Build a collection
Building a collection of vintage cameras is a great way to celebrate your love of photography while bringing style and classic design into your home. Antique cameras also make for great conversation starters, so get to know the history of your unique finds. Here are a few classic cameras from my collection.
The Polaroid SX-70
Time Magazine listed the SX-70as one of the top 100 Gadgets of all time, and thanks to the Impossible Project, this camera is still as usable as ever. These marvels of design are still pretty easy to find on eBay, or often in antique shops or even yard sales (where I found mine). For the serious vintage camera geek, the SX-70 really is a must have addition to any collection.

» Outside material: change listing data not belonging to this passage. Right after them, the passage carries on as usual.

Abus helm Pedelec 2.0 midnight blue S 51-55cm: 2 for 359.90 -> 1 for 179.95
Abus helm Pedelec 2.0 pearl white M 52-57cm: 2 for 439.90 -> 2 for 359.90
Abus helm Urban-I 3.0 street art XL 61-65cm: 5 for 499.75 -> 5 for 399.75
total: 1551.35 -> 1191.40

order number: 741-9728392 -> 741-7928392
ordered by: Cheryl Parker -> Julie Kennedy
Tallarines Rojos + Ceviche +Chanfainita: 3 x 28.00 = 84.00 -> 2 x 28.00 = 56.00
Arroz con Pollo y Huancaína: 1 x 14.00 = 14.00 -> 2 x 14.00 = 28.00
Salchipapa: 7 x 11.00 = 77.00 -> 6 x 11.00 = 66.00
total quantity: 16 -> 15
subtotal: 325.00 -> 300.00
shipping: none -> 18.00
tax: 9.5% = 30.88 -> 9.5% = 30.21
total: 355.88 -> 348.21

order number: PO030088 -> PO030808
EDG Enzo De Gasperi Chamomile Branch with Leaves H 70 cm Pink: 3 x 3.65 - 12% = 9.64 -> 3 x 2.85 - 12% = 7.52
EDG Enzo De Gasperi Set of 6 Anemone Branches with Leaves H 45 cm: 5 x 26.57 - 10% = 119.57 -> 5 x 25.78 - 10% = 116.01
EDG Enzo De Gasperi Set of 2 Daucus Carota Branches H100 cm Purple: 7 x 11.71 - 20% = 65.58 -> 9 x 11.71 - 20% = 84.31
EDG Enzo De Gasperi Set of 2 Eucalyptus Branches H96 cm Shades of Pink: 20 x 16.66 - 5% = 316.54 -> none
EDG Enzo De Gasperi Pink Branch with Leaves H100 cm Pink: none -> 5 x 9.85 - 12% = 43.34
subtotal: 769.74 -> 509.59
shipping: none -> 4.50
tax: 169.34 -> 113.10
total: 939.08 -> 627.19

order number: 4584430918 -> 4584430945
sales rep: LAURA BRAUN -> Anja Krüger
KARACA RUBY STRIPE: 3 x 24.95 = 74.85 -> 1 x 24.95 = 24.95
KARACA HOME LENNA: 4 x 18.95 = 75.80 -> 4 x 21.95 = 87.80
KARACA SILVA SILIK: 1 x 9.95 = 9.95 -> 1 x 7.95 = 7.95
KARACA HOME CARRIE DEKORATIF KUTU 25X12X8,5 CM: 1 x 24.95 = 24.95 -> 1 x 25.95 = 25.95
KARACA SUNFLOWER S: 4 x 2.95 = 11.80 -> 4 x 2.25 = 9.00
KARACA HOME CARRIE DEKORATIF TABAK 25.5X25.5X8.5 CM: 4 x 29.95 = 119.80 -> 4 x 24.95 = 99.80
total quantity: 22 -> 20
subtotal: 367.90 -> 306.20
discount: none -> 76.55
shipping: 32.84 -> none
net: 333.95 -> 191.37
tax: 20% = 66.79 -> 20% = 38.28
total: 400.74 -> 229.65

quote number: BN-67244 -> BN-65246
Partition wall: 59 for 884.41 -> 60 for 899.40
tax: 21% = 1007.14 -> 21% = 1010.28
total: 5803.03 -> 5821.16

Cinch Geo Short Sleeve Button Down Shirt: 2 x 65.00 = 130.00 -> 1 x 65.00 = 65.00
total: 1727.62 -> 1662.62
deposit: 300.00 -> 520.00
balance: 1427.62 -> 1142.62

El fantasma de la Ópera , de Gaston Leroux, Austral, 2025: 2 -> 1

The Brownie was one of the first cameras in my collection — my 1930's Brownie Junior Six-20 was handed down to me from my grandfather. It's not exactly a marvel of design — really just a box — but any serious collector will likely want one just for the history, and due to their remarkable popularity for the first half of the 20th century, they're still quite easy to find.
Century Camera Company Model 41 5x7 large format
Large format camera were popular among professionals of the early 19th century, and finding one in good condition makes for a beautiful show piece for your home, and a way to show off your knowledge of early camera tech. You can find a number of unique large format cameras on eBay and even Etsy has a selection of large format cameras for you to peruse and bolster your vintage camera collection.
Celebrate the history the camera with these other home accessories
These handmade nightlights built from classic cameras by Jason Hull are a really neat DIY reappropriation of vintage cameras to bring a little light into your home.
This modern black mobile, available on eBay, celebrates some of the best designs from the history of photography (including the Brownie and the Polaroid).
Celebrating the past
Photography has seen an incredible evolution in the past 120 years, and it's still going strong. Though after 100 years the Eastman Kodak company is no longer with us, we have new industrial designers and innovators bringing photography to life with our smartphones, modern digital and DSLR's. Though photography as a hobby is alive and well, one wonders if the digital cameras of today will ever be looked at with the same reverence as the vintage cameras of the past. Only time will tell, but in the meantime, let's continue to celebrate the culture, innovation, and design of more than 100 years of people taking pictures.